Dani Gómez

Personal information
- Full name: Daniel Gómez López
- Date of birth: 15 June 1992 (age 32)
- Place of birth: La Unión, Spain
- Height: 1.82 m (6 ft 0 in)
- Position(s): Forward

Team information
- Current team: Olímpic Xàtiva

Youth career
- Cartagena

Senior career*
- Years: Team / Apps / (Gls)
- 2010–2011: Cartagena-La Unión / 20 / (6)
- 2011–2012: Cartagena / 2 / (0)
- 2011–2012: → Orihuela (loan) / 31 / (6)
- 2012–2013: Getafe B / 6 / (0)
- 2013: Zaragoza B / 8 / (1)
- 2013–2014: Coruxo / 16 / (0)
- 2014–: Olímpic Xàtiva / 46 / (4)

= Dani Gómez (footballer, born 1992) =

Spanish footballer

Daniel 'Dani' Gómez López (born 15 June 1992 in La Unión, Murcia) is a Spanish footballer who, since 2014, plays for CD Olímpic de Xàtiva as a forward.

==Football career==
A product of local FC Cartagena's youth system, Gómez made senior debuts with the farm team in the 2010–11 season, in Tercera División. On 15 January 2011 he appeared in his first game as a professional, playing the last 17 minutes in a 1–3 away loss against Rayo Vallecano in the Segunda División championship.

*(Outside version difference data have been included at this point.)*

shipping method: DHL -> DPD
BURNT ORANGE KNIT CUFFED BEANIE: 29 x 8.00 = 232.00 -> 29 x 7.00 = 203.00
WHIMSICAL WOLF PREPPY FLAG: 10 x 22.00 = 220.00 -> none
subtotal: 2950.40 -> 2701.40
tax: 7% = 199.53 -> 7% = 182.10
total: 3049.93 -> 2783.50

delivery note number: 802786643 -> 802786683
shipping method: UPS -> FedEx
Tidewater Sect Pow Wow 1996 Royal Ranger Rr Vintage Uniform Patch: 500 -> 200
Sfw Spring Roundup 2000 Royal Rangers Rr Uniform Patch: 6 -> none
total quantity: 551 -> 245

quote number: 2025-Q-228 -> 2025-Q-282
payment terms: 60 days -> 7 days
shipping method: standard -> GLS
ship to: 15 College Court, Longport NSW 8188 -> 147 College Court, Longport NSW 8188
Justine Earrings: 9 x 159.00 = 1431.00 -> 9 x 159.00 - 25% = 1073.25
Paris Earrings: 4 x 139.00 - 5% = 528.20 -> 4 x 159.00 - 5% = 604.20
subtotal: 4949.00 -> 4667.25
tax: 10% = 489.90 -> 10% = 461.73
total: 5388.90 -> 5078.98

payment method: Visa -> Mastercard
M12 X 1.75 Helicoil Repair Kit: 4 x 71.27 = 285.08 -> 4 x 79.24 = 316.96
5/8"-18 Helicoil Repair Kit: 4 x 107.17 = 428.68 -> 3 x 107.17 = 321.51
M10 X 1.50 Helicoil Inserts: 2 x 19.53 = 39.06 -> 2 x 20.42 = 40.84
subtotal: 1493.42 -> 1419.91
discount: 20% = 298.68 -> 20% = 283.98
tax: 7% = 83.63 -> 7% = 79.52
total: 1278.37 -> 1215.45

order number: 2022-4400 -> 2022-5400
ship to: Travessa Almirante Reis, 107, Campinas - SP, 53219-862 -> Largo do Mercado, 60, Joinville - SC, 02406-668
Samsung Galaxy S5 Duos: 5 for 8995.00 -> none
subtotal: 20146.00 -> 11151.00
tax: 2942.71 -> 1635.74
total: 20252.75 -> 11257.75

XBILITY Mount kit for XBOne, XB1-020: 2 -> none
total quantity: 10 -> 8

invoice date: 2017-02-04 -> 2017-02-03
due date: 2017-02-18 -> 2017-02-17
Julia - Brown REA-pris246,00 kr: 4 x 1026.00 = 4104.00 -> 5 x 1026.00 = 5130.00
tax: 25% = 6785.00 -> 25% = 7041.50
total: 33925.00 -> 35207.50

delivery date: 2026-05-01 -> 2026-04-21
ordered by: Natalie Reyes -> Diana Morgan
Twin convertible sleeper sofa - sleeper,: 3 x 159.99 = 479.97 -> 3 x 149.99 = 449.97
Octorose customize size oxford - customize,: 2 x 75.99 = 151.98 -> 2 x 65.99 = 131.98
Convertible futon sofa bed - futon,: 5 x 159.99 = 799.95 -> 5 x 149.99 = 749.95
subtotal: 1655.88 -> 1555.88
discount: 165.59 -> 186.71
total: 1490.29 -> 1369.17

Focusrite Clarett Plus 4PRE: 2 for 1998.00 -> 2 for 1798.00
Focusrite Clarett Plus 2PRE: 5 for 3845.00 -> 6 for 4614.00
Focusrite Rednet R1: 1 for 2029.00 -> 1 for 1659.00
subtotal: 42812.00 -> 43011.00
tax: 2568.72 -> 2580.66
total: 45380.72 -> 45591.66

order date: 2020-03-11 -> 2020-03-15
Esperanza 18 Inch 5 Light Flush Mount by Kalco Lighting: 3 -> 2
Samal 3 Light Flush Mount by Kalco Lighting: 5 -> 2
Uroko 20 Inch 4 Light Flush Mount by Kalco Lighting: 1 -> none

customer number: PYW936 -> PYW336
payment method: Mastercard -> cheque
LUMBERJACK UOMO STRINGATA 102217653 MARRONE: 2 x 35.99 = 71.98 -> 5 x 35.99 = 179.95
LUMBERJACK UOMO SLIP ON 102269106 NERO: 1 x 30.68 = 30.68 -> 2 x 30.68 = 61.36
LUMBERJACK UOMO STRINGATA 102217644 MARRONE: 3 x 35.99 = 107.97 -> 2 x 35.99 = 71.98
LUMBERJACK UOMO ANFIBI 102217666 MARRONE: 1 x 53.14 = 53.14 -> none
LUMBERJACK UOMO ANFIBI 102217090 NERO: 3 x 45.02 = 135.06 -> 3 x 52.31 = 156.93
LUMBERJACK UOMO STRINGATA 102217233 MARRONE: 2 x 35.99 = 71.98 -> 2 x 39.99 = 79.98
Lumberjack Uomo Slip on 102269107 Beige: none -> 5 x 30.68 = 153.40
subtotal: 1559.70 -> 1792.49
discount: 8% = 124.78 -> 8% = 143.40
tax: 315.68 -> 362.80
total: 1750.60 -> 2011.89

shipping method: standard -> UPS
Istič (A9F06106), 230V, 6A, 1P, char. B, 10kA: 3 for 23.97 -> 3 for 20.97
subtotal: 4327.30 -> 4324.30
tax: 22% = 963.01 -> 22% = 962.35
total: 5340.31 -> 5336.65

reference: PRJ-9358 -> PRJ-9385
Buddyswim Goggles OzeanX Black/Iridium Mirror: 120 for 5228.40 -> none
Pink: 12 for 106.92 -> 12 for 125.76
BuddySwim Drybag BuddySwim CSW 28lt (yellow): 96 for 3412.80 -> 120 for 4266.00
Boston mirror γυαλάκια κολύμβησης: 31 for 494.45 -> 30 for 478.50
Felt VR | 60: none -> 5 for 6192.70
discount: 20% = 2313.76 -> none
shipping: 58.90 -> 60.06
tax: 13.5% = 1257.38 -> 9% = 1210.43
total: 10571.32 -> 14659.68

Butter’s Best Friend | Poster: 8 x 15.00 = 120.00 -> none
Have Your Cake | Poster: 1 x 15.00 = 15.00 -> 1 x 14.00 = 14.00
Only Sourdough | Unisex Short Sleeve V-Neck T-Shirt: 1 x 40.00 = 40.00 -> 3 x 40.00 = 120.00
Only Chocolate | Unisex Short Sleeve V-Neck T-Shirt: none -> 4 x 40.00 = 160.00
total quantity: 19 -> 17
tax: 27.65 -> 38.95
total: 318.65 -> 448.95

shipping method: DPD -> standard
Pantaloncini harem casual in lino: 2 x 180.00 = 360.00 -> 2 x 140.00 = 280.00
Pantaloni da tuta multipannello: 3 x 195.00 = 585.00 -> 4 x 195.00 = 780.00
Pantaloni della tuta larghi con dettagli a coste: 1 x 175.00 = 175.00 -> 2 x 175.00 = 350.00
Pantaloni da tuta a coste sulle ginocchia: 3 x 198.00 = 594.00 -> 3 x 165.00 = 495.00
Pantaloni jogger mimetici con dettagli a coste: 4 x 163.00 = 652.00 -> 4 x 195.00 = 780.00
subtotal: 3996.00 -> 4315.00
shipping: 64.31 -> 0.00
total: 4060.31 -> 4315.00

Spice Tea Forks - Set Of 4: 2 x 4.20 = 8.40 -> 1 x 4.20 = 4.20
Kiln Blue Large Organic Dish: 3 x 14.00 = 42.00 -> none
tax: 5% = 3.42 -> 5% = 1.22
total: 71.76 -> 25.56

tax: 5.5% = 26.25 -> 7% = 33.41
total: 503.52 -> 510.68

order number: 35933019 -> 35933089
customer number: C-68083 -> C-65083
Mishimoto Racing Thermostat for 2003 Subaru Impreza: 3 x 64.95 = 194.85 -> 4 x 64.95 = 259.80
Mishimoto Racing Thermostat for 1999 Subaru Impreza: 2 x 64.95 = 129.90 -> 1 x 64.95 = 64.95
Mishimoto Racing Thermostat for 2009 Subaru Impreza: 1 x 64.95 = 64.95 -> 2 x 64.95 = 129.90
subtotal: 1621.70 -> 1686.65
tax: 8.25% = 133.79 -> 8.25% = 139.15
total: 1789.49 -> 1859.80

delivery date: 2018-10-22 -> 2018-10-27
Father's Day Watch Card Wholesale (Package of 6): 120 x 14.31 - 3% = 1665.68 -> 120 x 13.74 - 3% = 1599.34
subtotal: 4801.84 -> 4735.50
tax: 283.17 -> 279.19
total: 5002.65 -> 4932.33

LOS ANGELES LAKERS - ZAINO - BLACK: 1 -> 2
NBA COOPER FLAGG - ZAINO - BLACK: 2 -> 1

On 5 August 2011 López was loaned to Orihuela CF, in Segunda División B. The following summer he rescinded his contract with Cartagena, and signed with Getafe CF B; six months later, however, after being rarely played by the Madrid outskirts club, he moved to another reserve team, Real Zaragoza B.

On 13 July 2013 Gómez signed with Coruxo FC, also in the third level. In January of the following year he rescinded his link, and moved to fellow league side CD Olímpic de Xàtiva.